Cassia blew out the air from her cheeks. “It’s okay, that could have been worse,” she told herself. But there was no point in staying any longer; she knew where the Treatise was kept, and knew that it wasn’t here now. Maybe if she could get Fyn to help, and if Iona and the girl were walking it from place to place alone…
She crawled out from under the bed, smoothed down some of her pinion feathers, and took a careful peek around the edges of the blanket standing in as a door.
No one there, unless they were pressing themselves flat on either side of the wall to ambush her as she came out.
Cassia traced a crescent moon on her palm for luck, then took a step back and ran into the main room. Barely checking the area surrounding the house for enemies, Cassia sprinted across the muddy clearing and only took flight once she was sure she’d vanished among the woods.
---
Fyn stumbled back into camp, holding Iona’s child awkwardly against one shoulder. It had been a long, careful climb, with him not daring to wake the girl. She had stirred once, and he had almost panicked and put the bag over her head, but she had only stretched out her little hands, put them around his neck, and rested her head against his shoulder. Now she was sleeping soundly again.
He knelt by Cassia’s bedroll and tried to put the little girl down, but she gave a soft wine of protest and held tight to his neck, eyes still closed. Fyn sank back on his heels. Her warmth was almost soothing against his, her breathing low and calming. He’d never held a human child, or any child, this close before.

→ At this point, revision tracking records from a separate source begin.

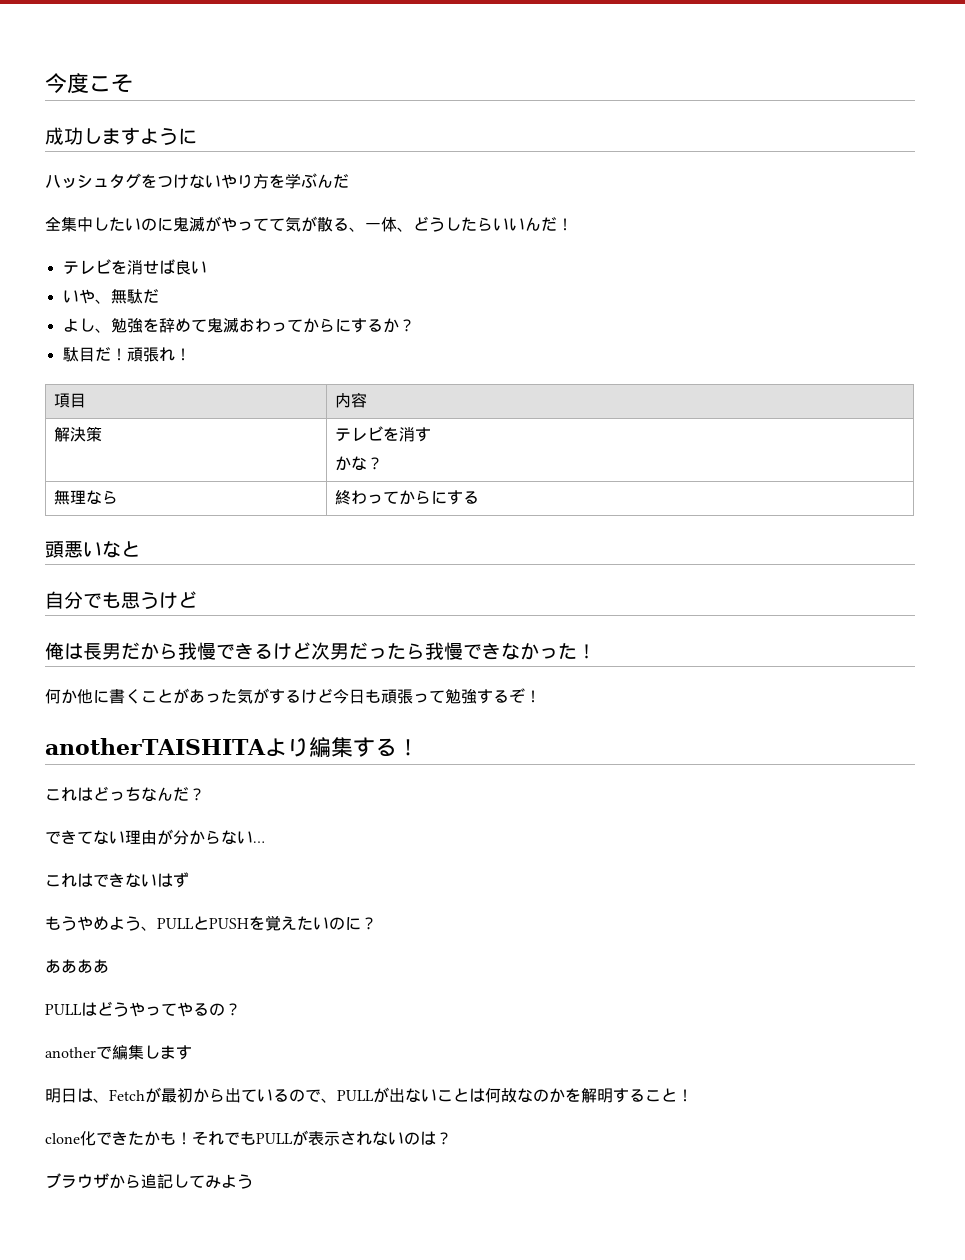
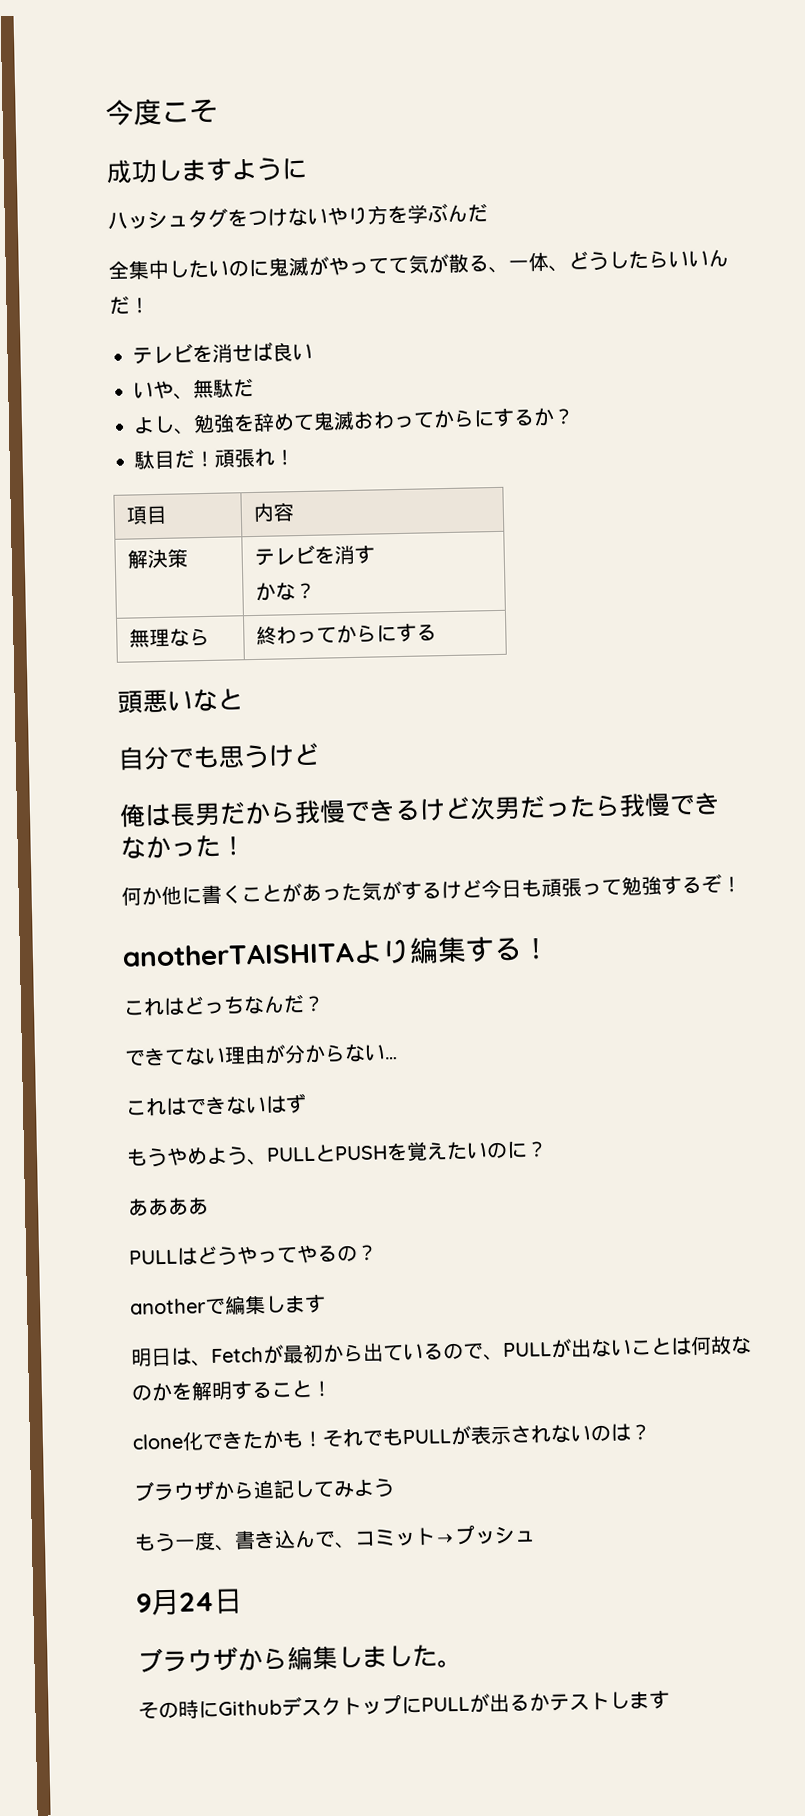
+ もう一度、書き込んで、コミット→プッシュ
+ 9月24日
+ ブラウザから編集しました。
+ その時にGithubデスクトップにPULLが出るかテストします

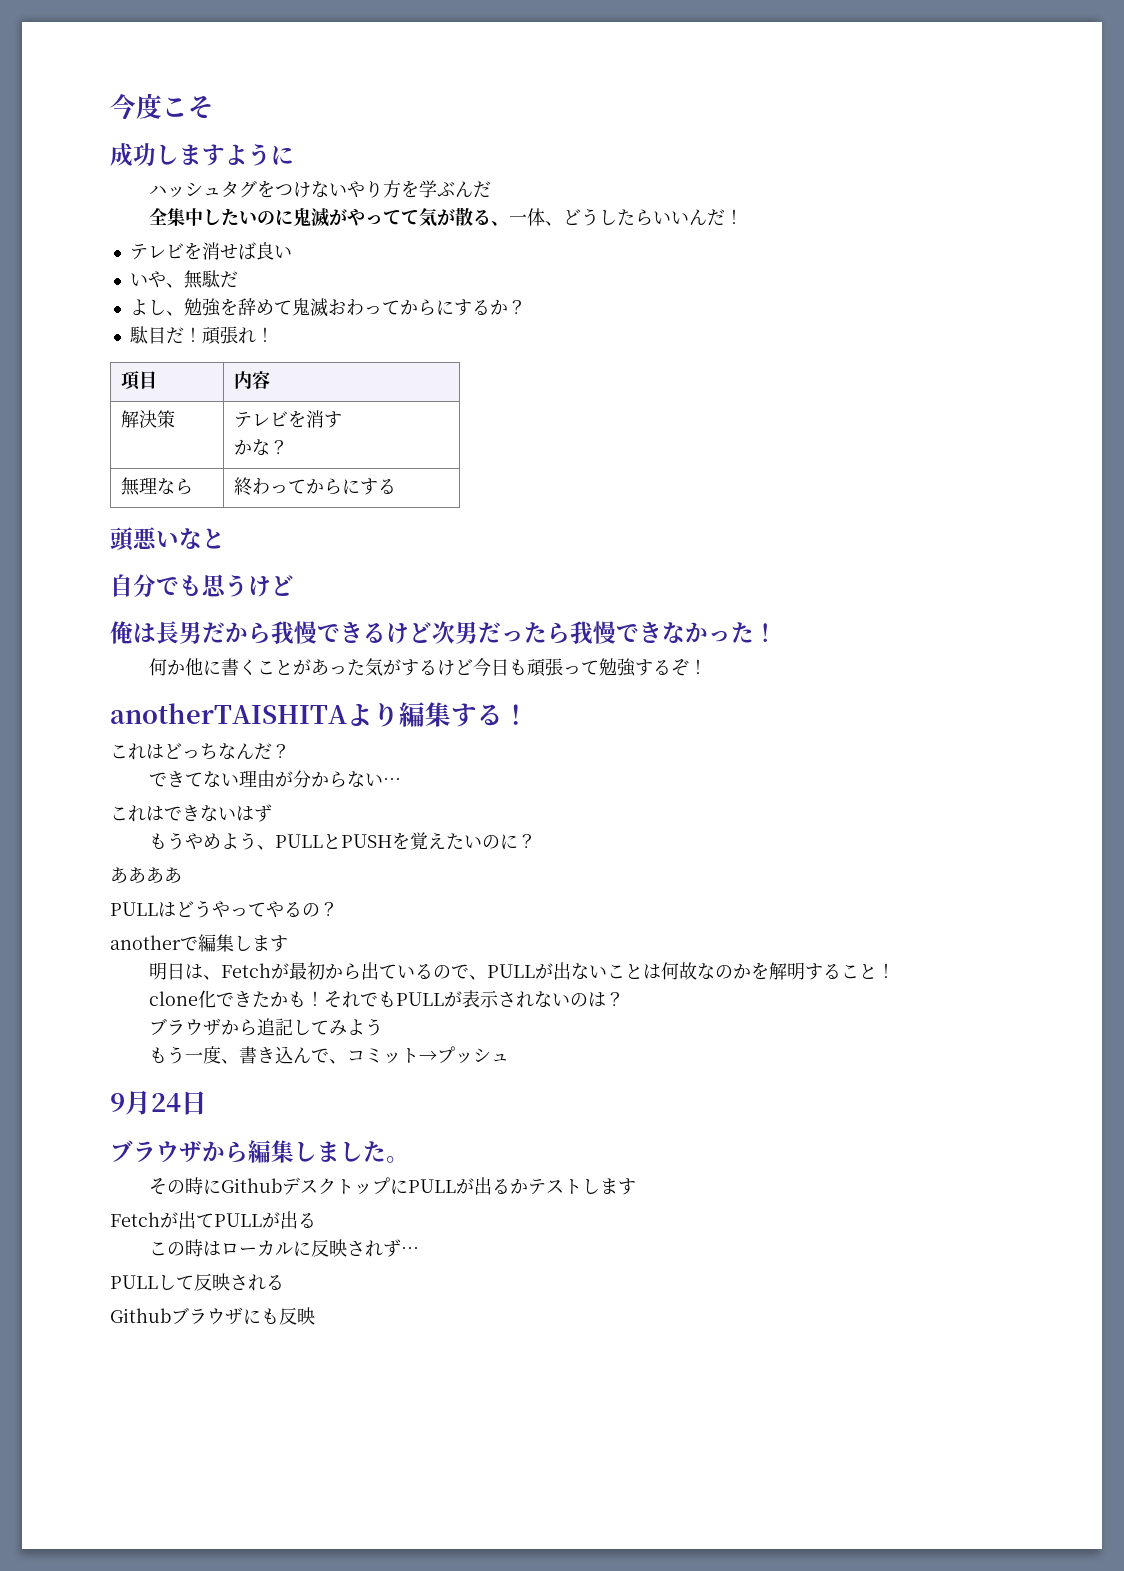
+ Fetchが出てPULLが出る
+ この時はローカルに反映されず…
+ PULLして反映される
+ Githubブラウザにも反映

Fyn didn’t know what would happen if she woke before Iona arrived with the Treatise as he had spelled out in his note. He supposed if she tried to run, he’d just shed his human form and grab her with a claw.

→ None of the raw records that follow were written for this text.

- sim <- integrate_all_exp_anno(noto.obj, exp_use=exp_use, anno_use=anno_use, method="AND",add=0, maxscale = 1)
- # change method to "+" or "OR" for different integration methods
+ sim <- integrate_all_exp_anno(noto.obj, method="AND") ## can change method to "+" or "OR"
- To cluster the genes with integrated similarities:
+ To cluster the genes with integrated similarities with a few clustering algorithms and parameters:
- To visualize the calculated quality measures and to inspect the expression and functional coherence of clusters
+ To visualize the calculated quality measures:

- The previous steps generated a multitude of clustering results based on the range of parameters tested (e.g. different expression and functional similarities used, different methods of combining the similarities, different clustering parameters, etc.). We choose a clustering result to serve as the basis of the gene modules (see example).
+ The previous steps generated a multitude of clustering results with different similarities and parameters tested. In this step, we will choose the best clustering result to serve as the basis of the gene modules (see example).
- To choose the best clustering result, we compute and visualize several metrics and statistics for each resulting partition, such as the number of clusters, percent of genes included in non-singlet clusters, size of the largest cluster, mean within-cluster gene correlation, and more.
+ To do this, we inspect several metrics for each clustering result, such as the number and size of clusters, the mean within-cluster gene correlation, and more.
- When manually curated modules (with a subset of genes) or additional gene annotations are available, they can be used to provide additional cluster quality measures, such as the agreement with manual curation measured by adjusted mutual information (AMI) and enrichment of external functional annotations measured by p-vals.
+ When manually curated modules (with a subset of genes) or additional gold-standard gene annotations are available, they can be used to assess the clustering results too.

But she was so quiet now. The sun had just sunk beneath the horizon, and a cool breeze broke against the back of Fyn’s head. The girl shivered just a little, and Fyn pulled her closer unconsciously. He eased himself into a cross-legged position and settled back against the stone, closing his eyes and simply breathing.
He felt strangely calm. It must have been because he was so close to having the Treatise in his grasp. Once he had that, he would be a hero. Once he brought it back, he would have proved himself as Selach’s most loyal servant. He could never be called worthless or a weakling again.
He sat there as the last of the sunlight faded, trying to ignore how rapidly his arm was going numb. At last, the girl loosened her grip, and Fyn was able to lower her gently onto Cassia’s bedroll.
Then he stood, transformed back into his drake form, and set to watching the woods. Whether he heard wings or footsteps first, he didn’t much care. He didn’t need Cassia to do this. He had gotten the key, and before moonrise, he would have the Treatise.